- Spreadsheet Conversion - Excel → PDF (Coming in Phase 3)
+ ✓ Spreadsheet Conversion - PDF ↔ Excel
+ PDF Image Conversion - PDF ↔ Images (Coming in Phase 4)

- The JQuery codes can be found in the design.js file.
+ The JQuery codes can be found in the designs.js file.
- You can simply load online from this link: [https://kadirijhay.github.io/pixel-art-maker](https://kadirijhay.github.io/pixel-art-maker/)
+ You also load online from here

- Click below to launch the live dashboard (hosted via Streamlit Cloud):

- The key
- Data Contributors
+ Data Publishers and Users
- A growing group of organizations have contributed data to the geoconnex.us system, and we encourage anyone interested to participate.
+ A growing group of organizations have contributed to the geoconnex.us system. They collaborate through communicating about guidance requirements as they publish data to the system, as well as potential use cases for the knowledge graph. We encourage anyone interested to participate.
++++++++++++++++++++
| Assignment |
Go line by line through the records above and copy each one containing "organizations".

| Solution for this problem |
- A growing group of organizations have contributed data to the geoconnex.us system, and we encourage anyone interested to participate.
+ A growing group of organizations have contributed to the geoconnex.us system. They collaborate through communicating about guidance requirements as they publish data to the system, as well as potential use cases for the knowledge graph. We encourage anyone interested to participate.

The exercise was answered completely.